6.9. Unicode Characters¶

6.9.1. Utility Functions¶

pyslet.unicode5.detect_encoding(magic)¶

Detects text encoding

magic: A string of bytes

Given a byte string this function looks at (up to) four bytes and returns a best guess at the unicode encoding being used for the data.

It returns a string suitable for passing to Python’s native decode method, e.g., ‘utf_8’. The default is ‘utf_8’, an encoding which will also work if the data is plain ASCII.

6.9.2. Character Classes¶

class pyslet.unicode5.CharClass(*args)¶

Bases: pyslet.py2.UnicodeMixin

Represents a class of unicode characters.

A class of characters is represented internally by a list of character ranges that define the class. This is efficient because most character classes are defined in blocks of characters.

For the constructor, multiple arguments can be provided.

String arguments add all characters in the string to the class. For example, CharClass(‘abcxyz’) creates a class comprising two ranges: a-c and x-z.

Tuple/List arguments can be used to pass pairs of characters that define a range. For example, CharClass((‘a’,’z’)) creates a class comprising the letters a-z.

Instances of CharClass can also be used in the constructor to add an existing class.

Instances support Python’s repr function:

>>> c = CharClass('abcxyz')
>>> print repr(c)
CharClass((u'a',u'c'), (u'x',u'z'))

The string representation of a CharClass is a python regular expression suitable for matching a single character from the CharClass:

>>> print str(c)
[a-cx-z]

classmethod ucd_category(category)¶

Returns the character class representing the Unicode category.
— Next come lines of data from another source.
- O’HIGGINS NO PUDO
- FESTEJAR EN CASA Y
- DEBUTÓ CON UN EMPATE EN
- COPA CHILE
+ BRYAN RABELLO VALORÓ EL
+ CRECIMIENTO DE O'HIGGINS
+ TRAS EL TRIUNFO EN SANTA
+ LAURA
You must not modify the returned instance, if you want to derive a character class from one of the standard Unicode categories then you should create a copy by passing the result of this class method to the CharClass constructor, e.g. to create a class of all general controls and the space character:

c=CharClass(CharClass.ucd_category(u"Cc"))
c.add_char(u" ")

classmethod ucd_block(block_name)¶

Returns the character class representing the Unicode block.
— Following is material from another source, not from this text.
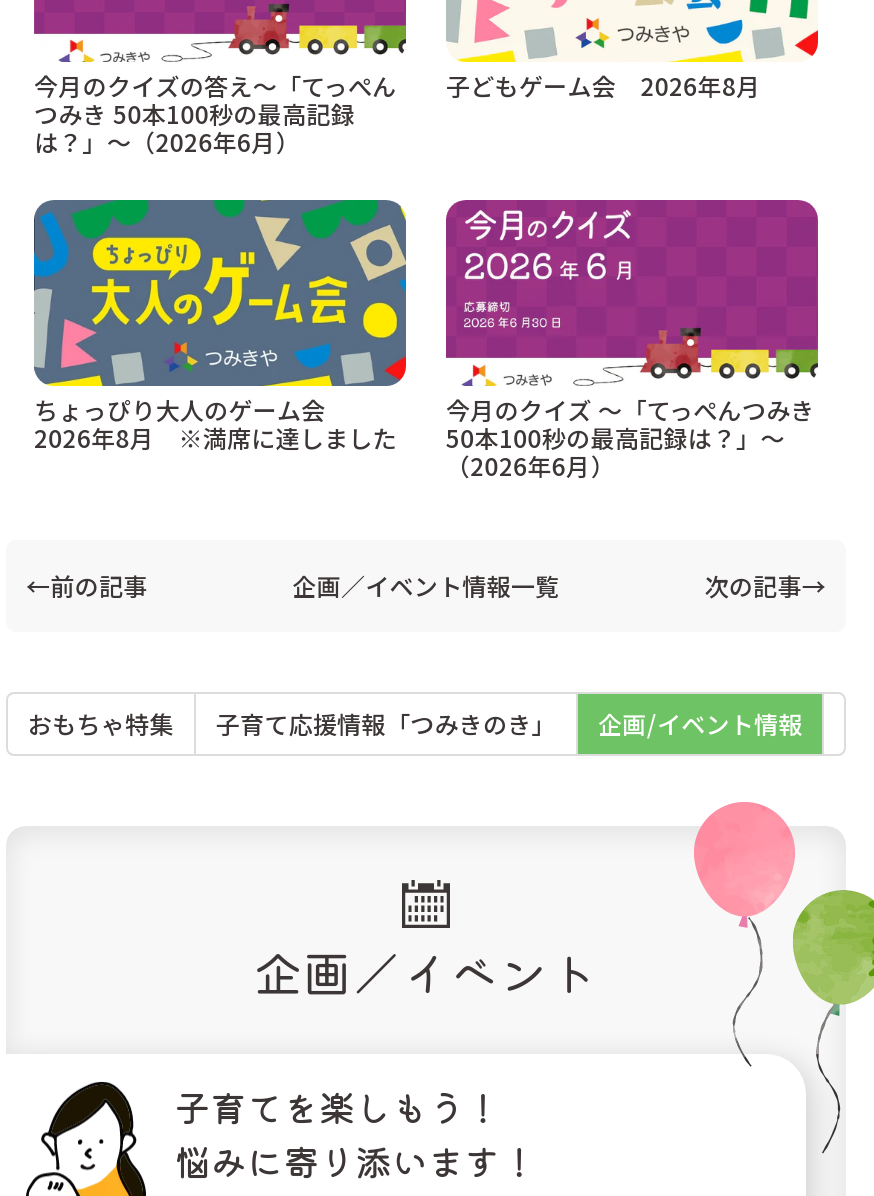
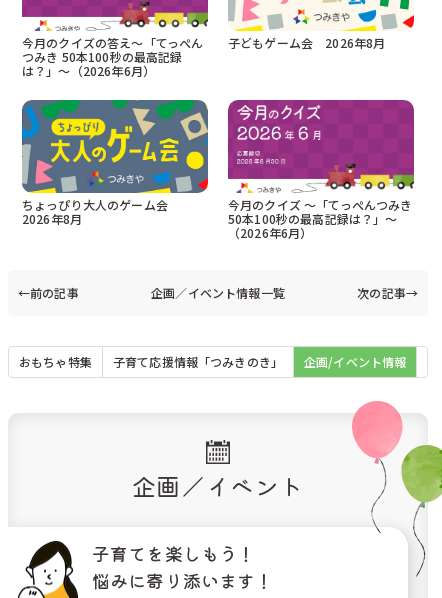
- 2026年8月 ※満席に達しました
+ 2026年8月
You must not modify the returned instance, if you want to derive a character class from one of the standard Unicode blocks then you should create a copy by passing the result of this class method to the CharClass constructor, e.g. to create a class combining all Basic Latin characters and those in the Latin-1 Supplement:

c=CharClass(CharClass.ucd_block(u"Basic Latin"))
c.add_class(CharClass.ucd_block(u"Latin-1 Supplement")
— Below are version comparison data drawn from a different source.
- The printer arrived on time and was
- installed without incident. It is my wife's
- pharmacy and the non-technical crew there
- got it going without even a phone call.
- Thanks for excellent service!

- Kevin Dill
format_re()¶: Create a representation of the class suitable for putting in [] in a python regular expression

add_range(a, z)¶: Adds a range of characters from a to z to the class

subtract_range(a, z)¶: Subtracts a range of characters from the character class

add_char(c)¶: Adds a single character to the character class

subtract_char(c)¶: Subtracts a single character from the character class

add_class(c)¶

Adds all the characters in c to the character class

This is effectively a union operation.

subtract_class(c)¶: Subtracts all the characters in c from the character class

negate()¶

Negates this character class

As a convenience returns the object as the result enabling this method to be used in construction, e.g.:
c = CharClass('

‘).negate()

Results in the class of all characters except line feed and carriage return.

test(c)¶

Test a unicode character.

Returns True if the character is in the class.

If c is None, False is returned.

This function uses an internal cache to speed up tests of complex classes. Test results are cached in 256 character blocks. The cache does not require a lock to make this method thread-safe (a lock would have a significant performance penalty) as it uses a simple python list. The worst case race condition would result in two separate threads calculating the same block simultaneously and assigning it the same slot in the cache but python’s list object is thread-safe under assignment (and the two calculated blocks will be identical) so this is not an issue.

Why does this matter? This function is called a lot, particularly when parsing XML. When parsing a tag the parser will repeatedly test each character to determine if it is a valid name character and the definition of name character is complex. Here are some illustrative figures calculated using cProfile for a typical 1MB XML file which calls test 142198 times: with no cache 0.42s spent in test, with the cache 0.11s spent.

6.9.3. Parsing Text and Binary Data¶

class pyslet.unicode5.BasicParser(source)¶

Bases: pyslet.unicode5.ParserMixin, pyslet.pep8.PEP8Compatibility

A base class for parsing character strings or binary data

source: Can be either a string of characters or a string of bytes.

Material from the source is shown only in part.